通信ウィンドウが閉じると、ゲオルグは再び自らに喝を入れるように
強く、短く息を吐くとチンク達の通信ウィンドウに向き直った。
「聞いてたか?」
短く尋ねると、3人は黙して頷く。
ゲオルグはそれを見て満足げに3人に向かって頷き返す。
「よし、では出動だ。 イーグル・フォックス両分隊は全員5分以内に
ティルトロータに搭乗。 状況説明は機内で行う。 以上だ」
「了解」
3人は揃って返事をすると通信を切った。
ゲオルグは自分の机を回り込み、自室と廊下を繋ぐドアへと向かう。
廊下には副官のフォッケ3尉が直立不動で待っていた。
ゲオルグが"ついて来い"と合図をすると、フォッケは半歩遅れて続く。
「俺はイーグルとフォックスを率いて次元港に行く。
ここにはファルコンを残していくから、指揮はお前に任せる。
情報収集と隊舎の警備を頼む。
ま、要はいつもの通りだ。 いいな、フォッケ?」
「心得ています。 任せてください」
フォッケが真剣な表情で頷くと、ゲオルグは立ち止まって振り返り
口元に笑みを浮かべた。
「頼りにしてるよ。 じゃあな」
「はい、お気をつけて」
フォッケはそう言ってゲオルグに向かって敬礼する。
ゲオルグは片手をあげてそれに応えると、フォッケに背を向けて足早に歩きだした。
階段を駆け上がり屋上に出ると、そこには1機の飛行機が待っていた。
その両翼では大きめのプロペラが上に向いて回転していた。
ゲオルグが機体後方に大きく開いた乗降口から機内に入ると、
両側に座っていた20人ほどが一斉にゲオルグの方を見る。
「待たせたな、揃ってるか?」
「イーグル分隊は揃っている」
「フォックス分隊も全員搭乗済みです」
ゲオルグの問いかけに対し、両分隊の分隊長たるチンクとクリーグが答える。
「よしっ、離陸だ!」
「了解です。

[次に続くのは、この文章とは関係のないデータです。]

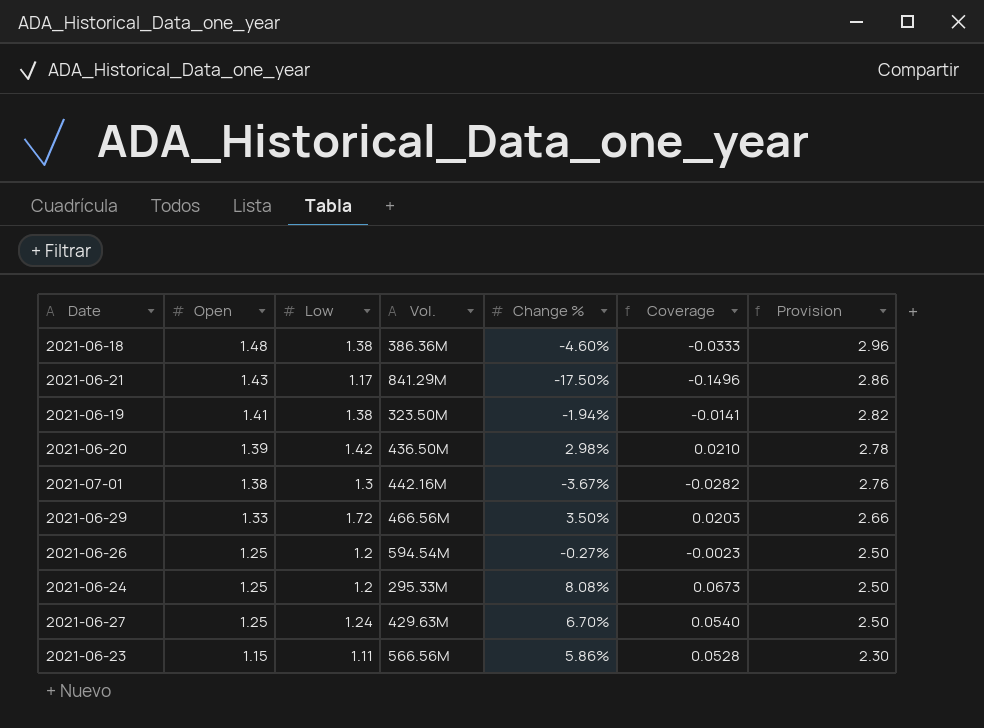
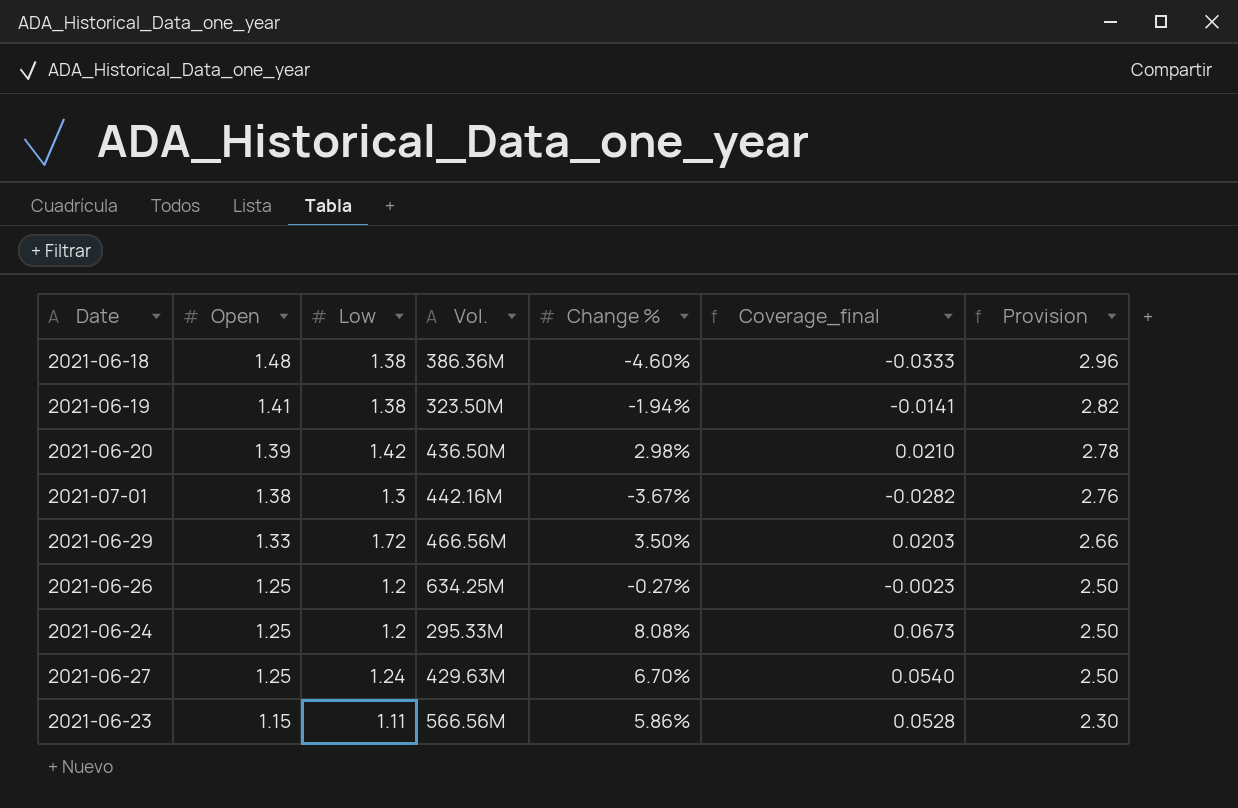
column name: Coverage -> Coverage_final
row 2021-06-21: 1.43 | 1.17 | 841.29M | -17.50% | -0.1496 | 2.86 -> none
2021-06-26 | Vol.: 594.54M -> 634.25M

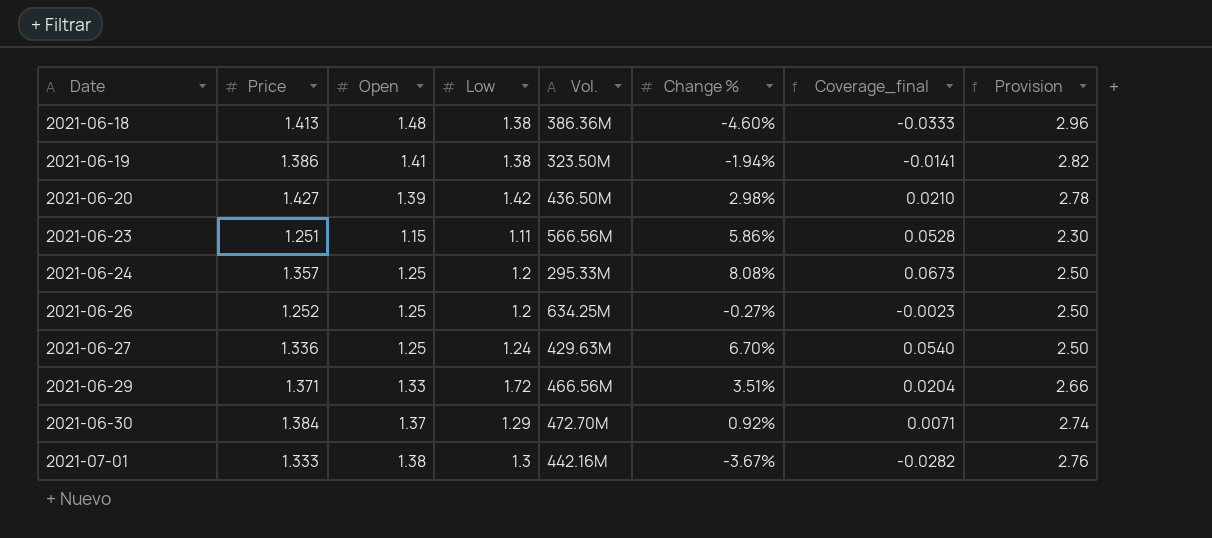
row order: Open descending -> Date ascending
column Price | position: none -> 2
2021-06-29 | Change %: 3.50% -> 3.51%
2021-06-29 | Coverage_final: 0.0203 -> 0.0204
row 2021-06-30: none -> 1.384 | 1.37 | 1.29 | 472.70M | 0.92% | 0.0071 | 2.74

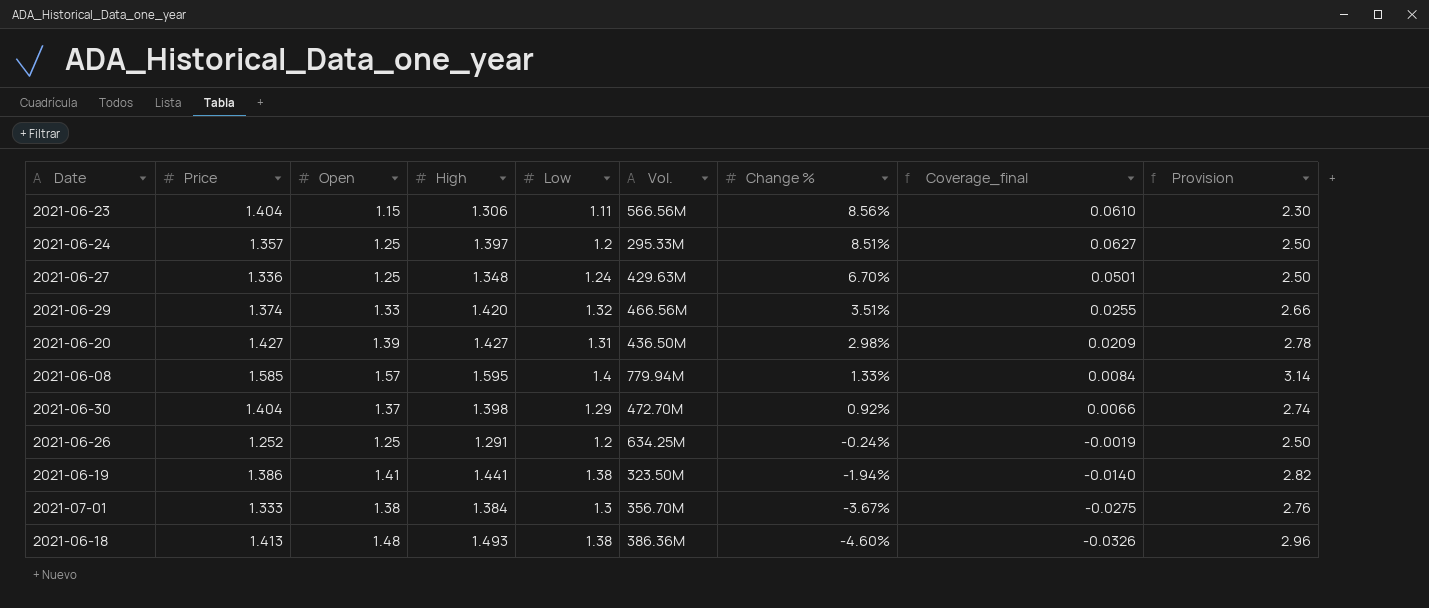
row order: Date ascending -> Change % descending
column High | position: none -> 4
column Coverage_final | formula: [Change %] / [Low] -> [Change %] / [Price]
2021-06-23 | Price: 1.251 -> 1.404
2021-06-23 | Change %: 5.86% -> 8.56%
2021-06-24 | Change %: 8.08% -> 8.51%
2021-06-29 | Price: 1.371 -> 1.374
2021-06-29 | Low: 1.72 -> 1.32
2021-06-20 | Low: 1.42 -> 1.31
row 2021-06-08: none -> 1.585 | 1.57 | 1.595 | 1.4 | 779.94M | 1.33% | 0.0084 | 3.14
2021-06-30 | Price: 1.384 -> 1.404
2021-06-26 | Change %: -0.27% -> -0.24%
2021-07-01 | Vol.: 442.16M -> 356.70M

離陸します」
機体前方にある操縦室からの返答が機内に響くと同時に、
機体はわずかに左右に揺れながら上昇していく。
窓から隊舎の全景が見える程度に高度があがると、プロペラの角度が
前向きに変わり機体が加速し始める。
機体が安定したところで、ゲオルグは隊員たちの顔を見ながら
機体前方へと移動していく。
隊員たちは作戦開始に向けてそれぞれに準備を進めていた。
時折ゲオルグと目が合うと、ほぼ例外なく笑顔を向ける。
(うん、みんな落ちついてるな)
ゲオルグは隊員たちの様子に安心している自分に、わずかな自嘲の混ざった
妙な可笑しさを覚えて苦笑する。